**PROBLEM TO SOLVE**
Where the line containing "gap: none ->" appears in the entries below, start there and print only that line and every line after it, exactly, through the end, excluding pictures.

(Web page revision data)
··········

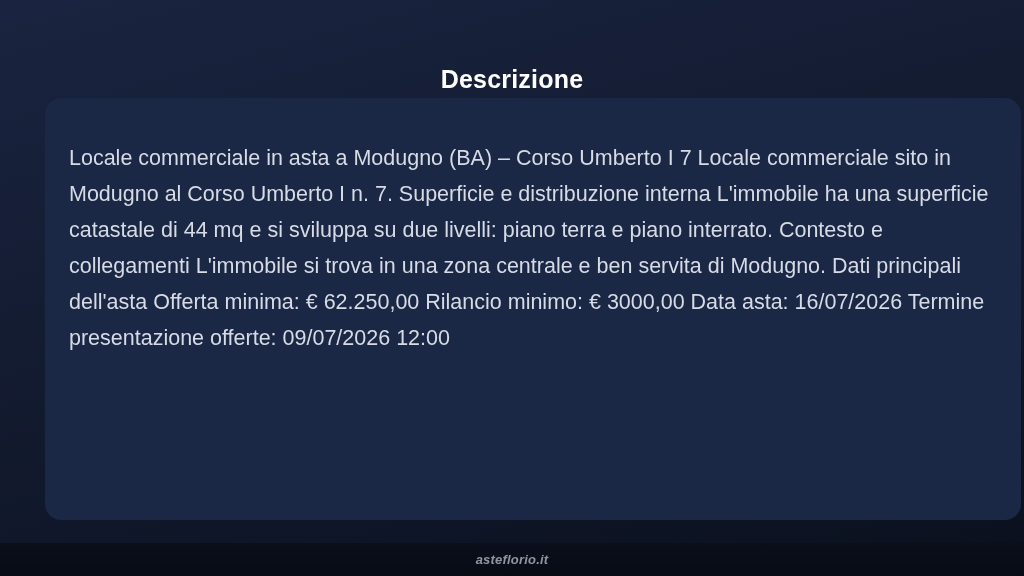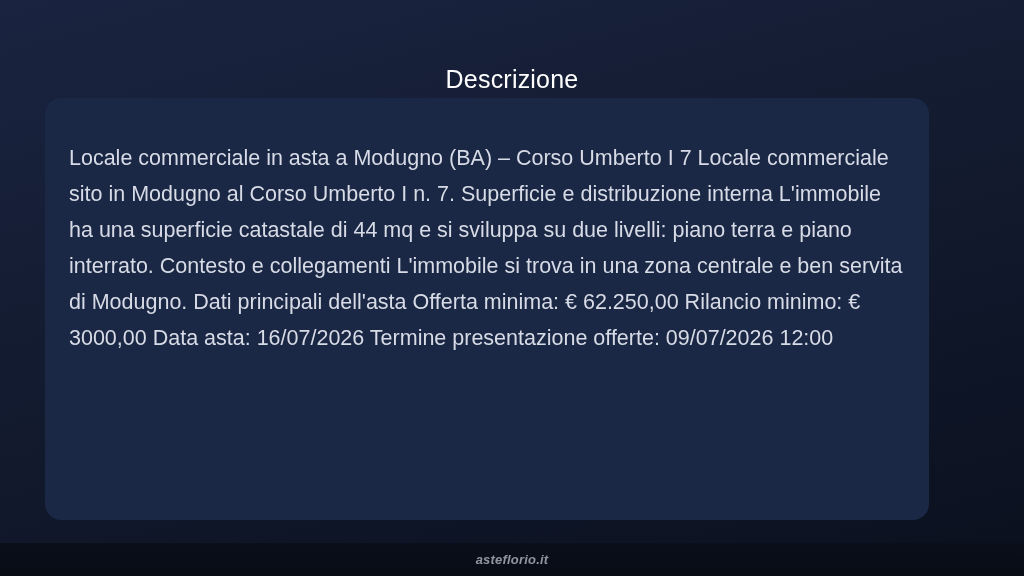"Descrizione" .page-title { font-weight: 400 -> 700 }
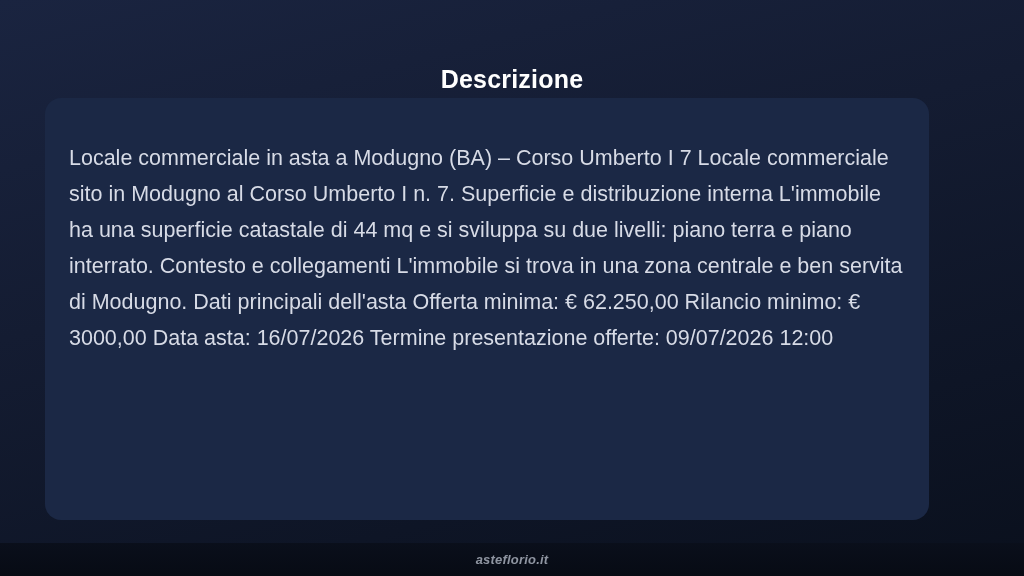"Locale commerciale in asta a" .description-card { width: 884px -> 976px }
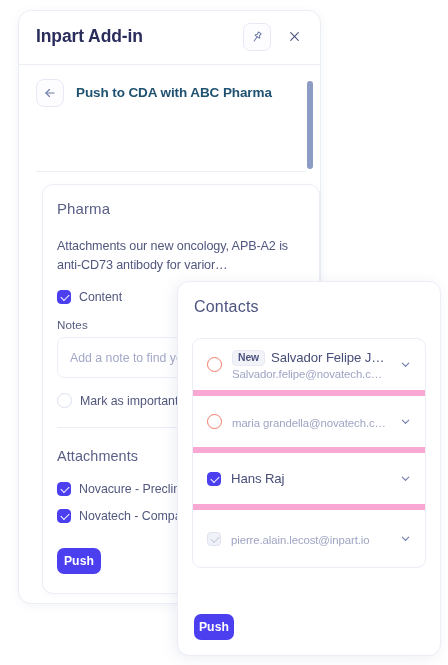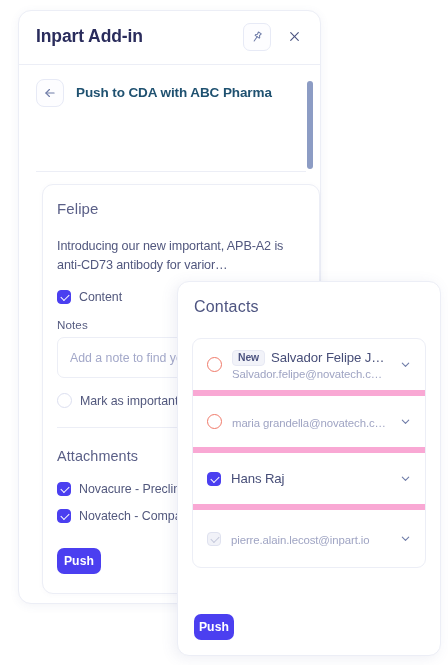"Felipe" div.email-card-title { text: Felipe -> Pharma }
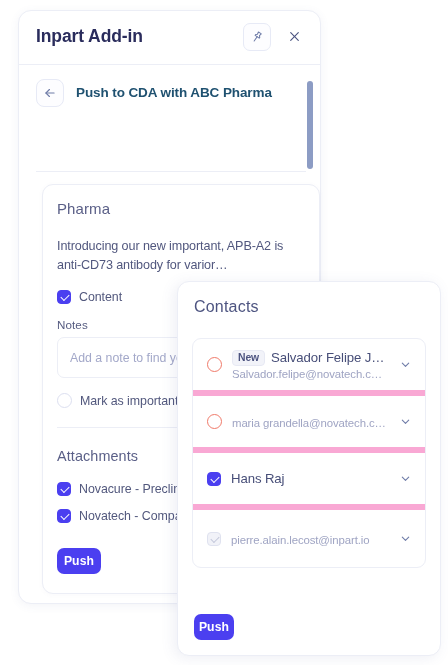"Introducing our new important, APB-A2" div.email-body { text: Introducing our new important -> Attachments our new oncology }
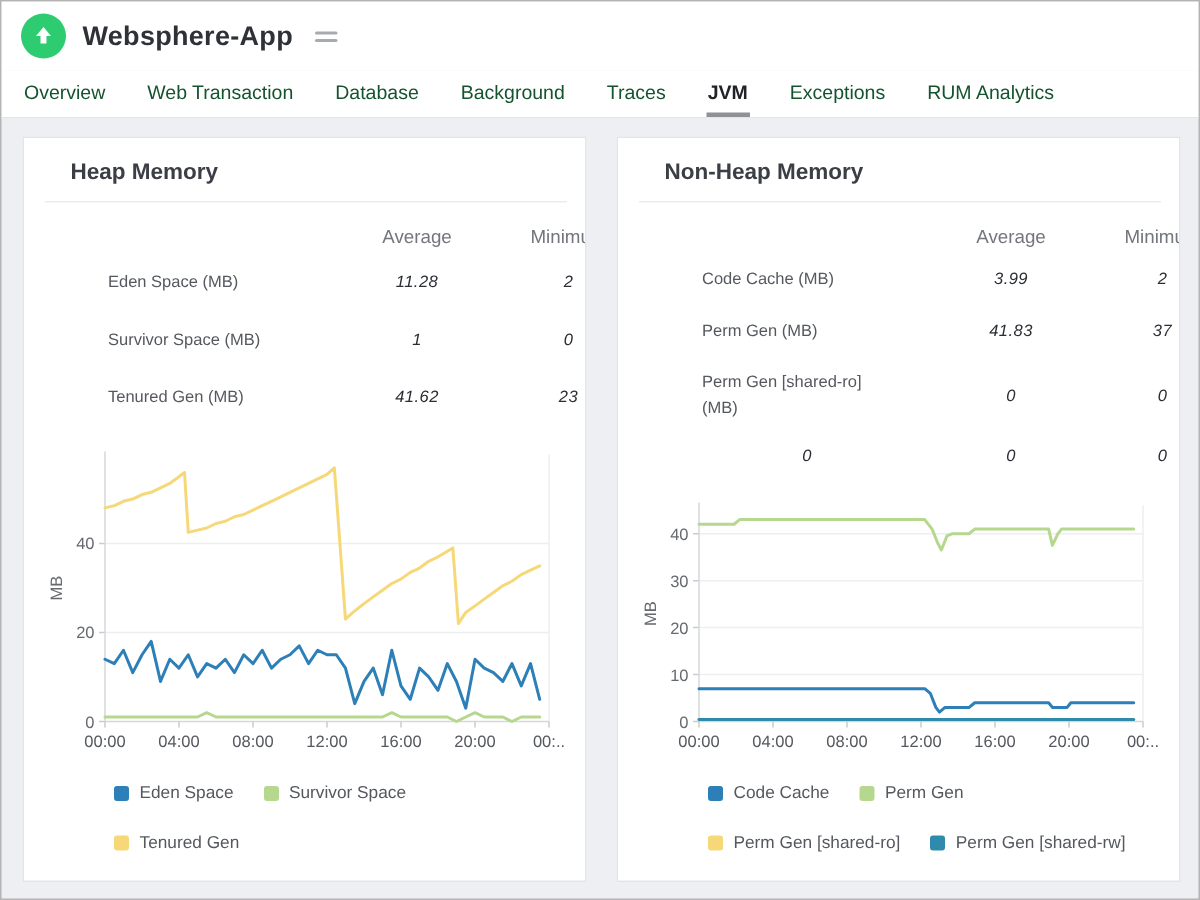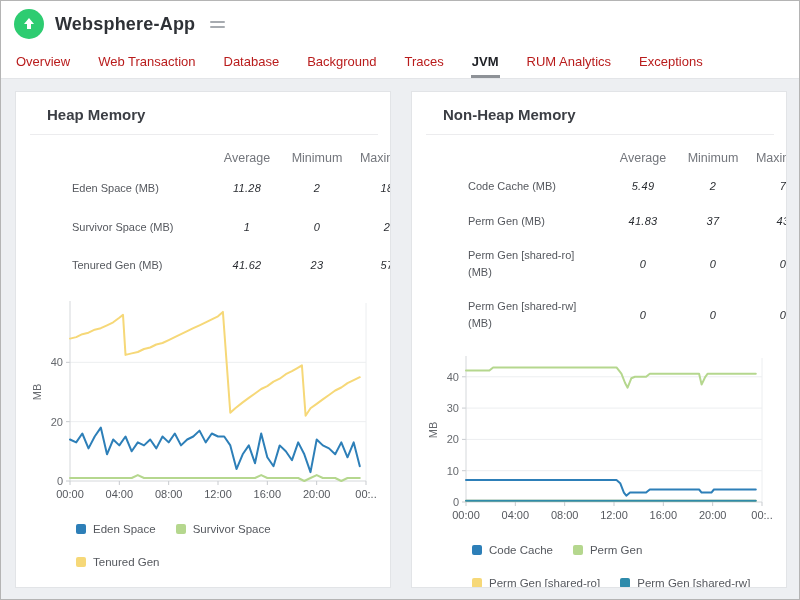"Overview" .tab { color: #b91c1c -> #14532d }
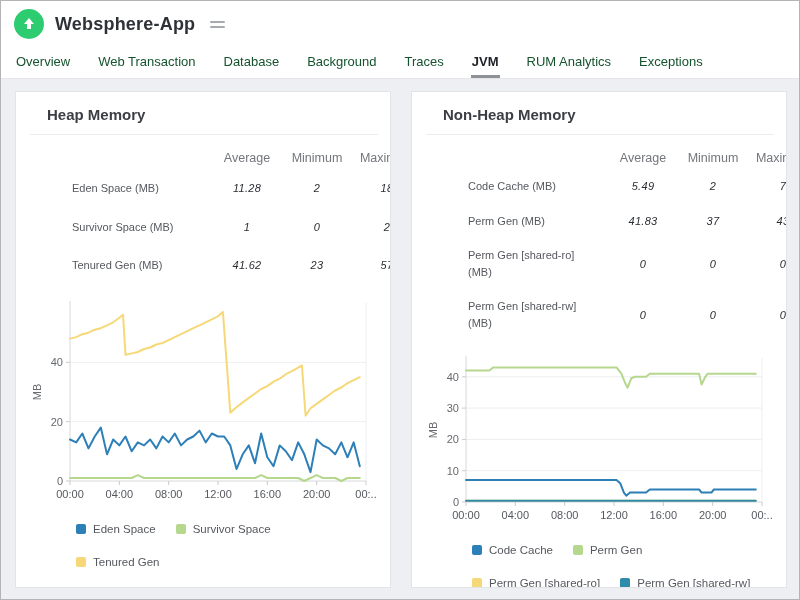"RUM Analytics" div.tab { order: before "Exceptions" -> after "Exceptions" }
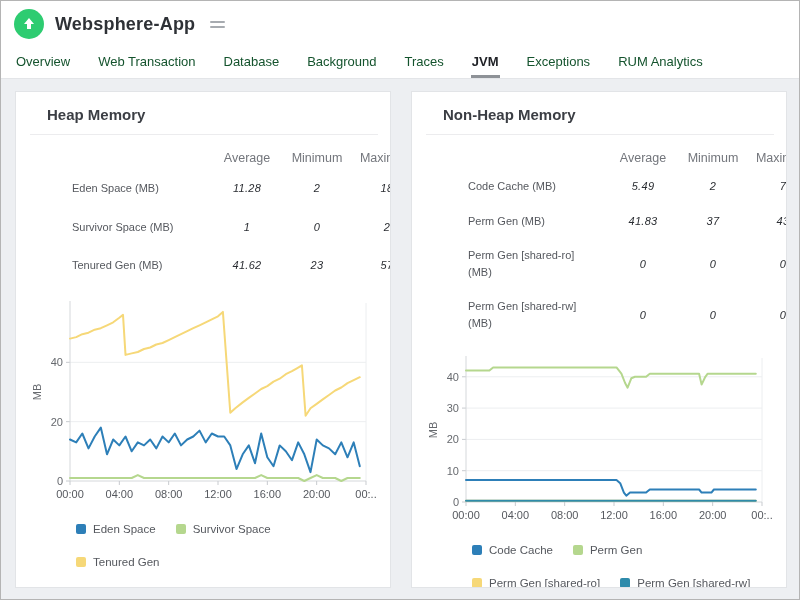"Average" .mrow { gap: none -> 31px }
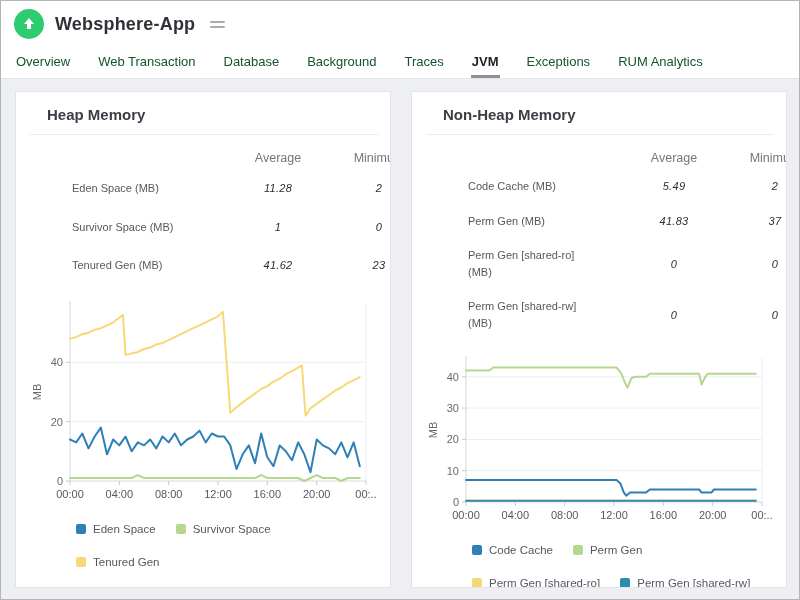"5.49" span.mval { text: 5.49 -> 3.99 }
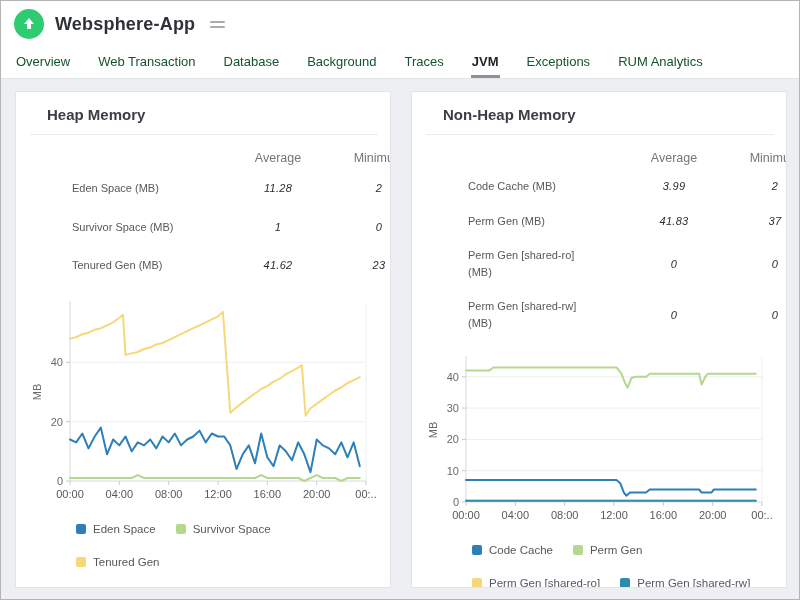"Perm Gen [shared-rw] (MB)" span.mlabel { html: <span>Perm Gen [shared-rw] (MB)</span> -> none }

··········

**PROBLEM SOLUTION**
"Average" .mrow { gap: none -> 31px }
"5.49" span.mval { text: 5.49 -> 3.99 }
"Perm Gen [shared-rw] (MB)" span.mlabel { html: <span>Perm Gen [shared-rw] (MB)</span> -> none }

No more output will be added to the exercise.